The detection of discontinuities in the acoustic input represents a basic and early step in auditory information processing. In neuropsychiatric research, the interest in information processes is caused by the fact that cognitive deficits are crucial in many neurologic and psychiatric diseases. As a clear, comprehensive, and differential description of MMN deficits can be very helpful for the elucidation of pathogenetic processes, MMN has been investigated in various diseases, as for example, in Alzheimer's disease (for overview Pekkonen, 2000), in dyslexia (for an overview, see Kujala and Näätänen, 2001), or in alcoholism (for an overview, see Ahveninen et al, 2000). A reduced MMN amplitude in schizophrenia seems to represent one of the most consistent findings (for an overview, see Michie et al, 2000), pointing towards the notion of a disturbed early attention process in this disease.
The study of drug effects within this context is important for at least two reasons: first, deficits in MMN generation can be modeled by drug administration. The NMDA antagonist ketamine for instance leads to an attenuation of the MMN, which is similar to that observed in schizophrenia, and induces disturbances in perception and cognitive functioning, resembling symptoms observed in this disease (Umbricht et al, 2000; Kreitschmann-Andermahr et al, 2001; Umbricht et al, 2002). On contrast, MMN was unaffected by the intake of the 5-HT2A receptor agonist psilocybin, although psilocybin induces cognitive disturbances and models other psychotic behavior (Umbricht et al, 2003).
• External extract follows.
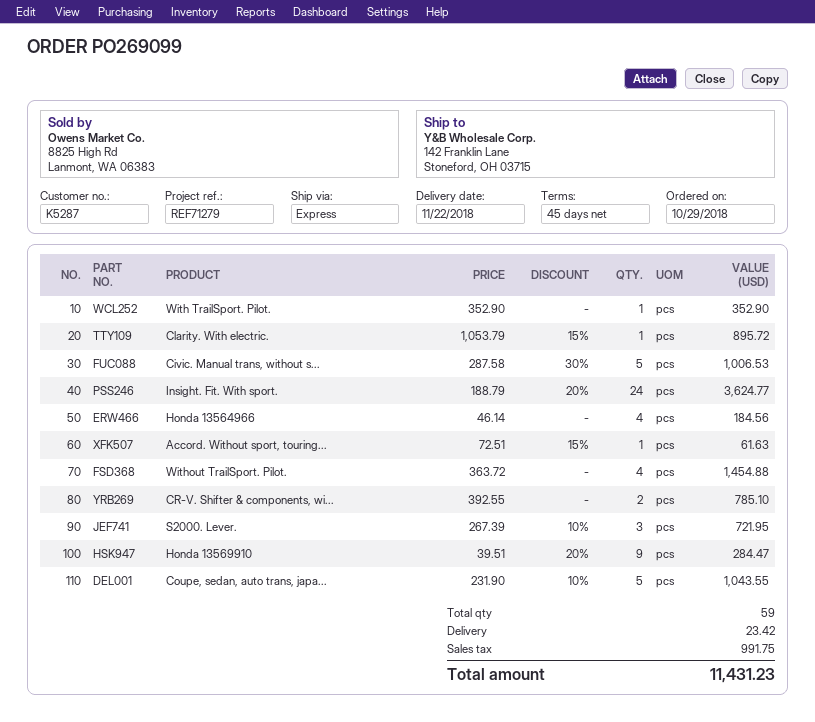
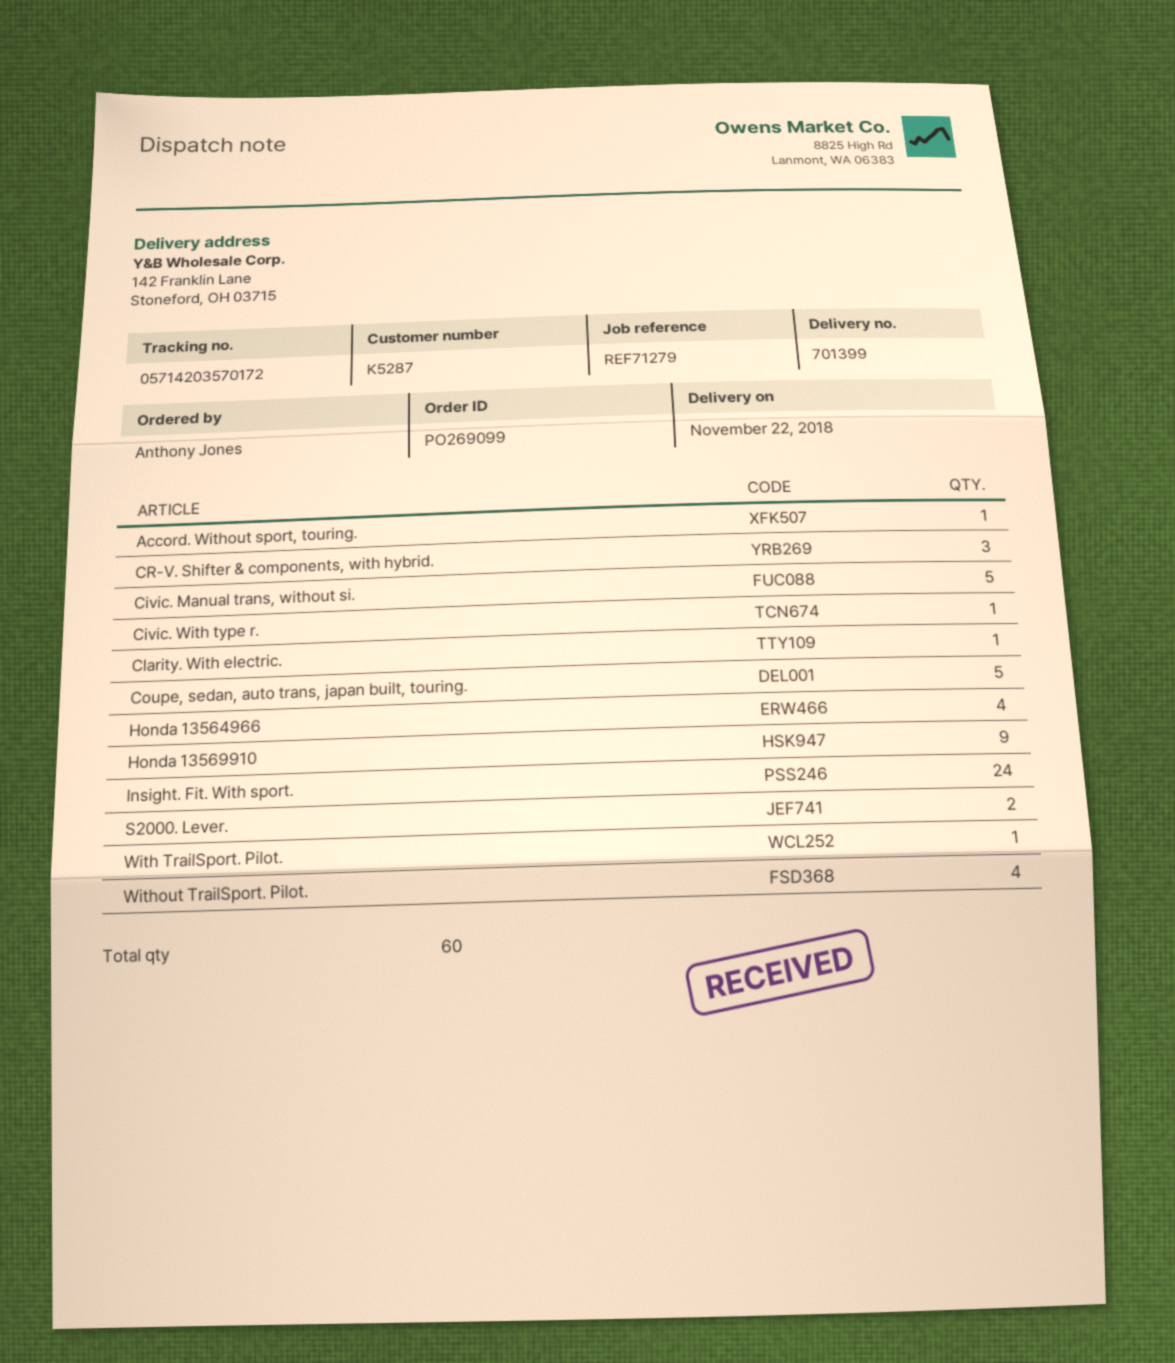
CR-V. Shifter & components, wi...: 2 -> 3
S2000. Lever.: 3 -> 2
Civic. With type r.: none -> 1
total quantity: 59 -> 60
Similarly, tryptophan depletion leading to generally decreased 5-HT levels affected only the latency of the neuromagnetic MMN (MMNm) but not its amplitude (Ahveninen et al, 2002). A single dose of the dopamine D2 receptor antagonist haloperidol accelerated the MMNm to frequency change (Pekkonen et al, 2002), but the MMNm amplitude was not diminished (Kähkönen et al, 2001, 2002; Pekkonen et al, 2002). Other substances investigated in their effect on MMN were the cholinergic antagonist scopolamine (Pekkonen et al, 2001), the cholinesterase inhibitor tetrahydroaminoacridine (Riekkinen et al, 1997), the adrenocorticotropine fragment ACTH4-10 (Smolnik et al, 1999) or the histamine H1-receptor antagonist chlorpheniramine (Serra et al, 1996). With some precaution, a glutamatergic and cholinergic modulation of the MMN amplitude and a dopaminergic and serotonergic modulation of the MMN latency can be assumed on the basis of recent studies. However, direct and indirect drug action can so far hardly be differentiated.
The second reason for the investigation of drug effects is to rule out that observed group differences are associated with drug treatment. It can be concluded from recent studies that antipsychotics have no major impact on the finding of a reduced MMN in patients with schizophrenia (Catts et al, 1995; Javitt et al, 1995; Umbricht et al, 1998, 1999). In contrast to antipsychotic drugs, benzodiazepines have not been systematically investigated in their functional impact on MMN generation as yet, although they play an important role in psychiatric treatment and are commonly applied as comedication in acute psychotic patients. In general, benzodiazepines can serve as sedative-hypnotic, anxiolytic, muscle relaxing, or anticonvulsant medication. Their mechanism of action is to enhance GABAergic transmission. Benzodiazepines increase the probability of channel opening in response to GABA, thus accounting for their pharmacological and therapeutic actions (Study and Barker, 1981).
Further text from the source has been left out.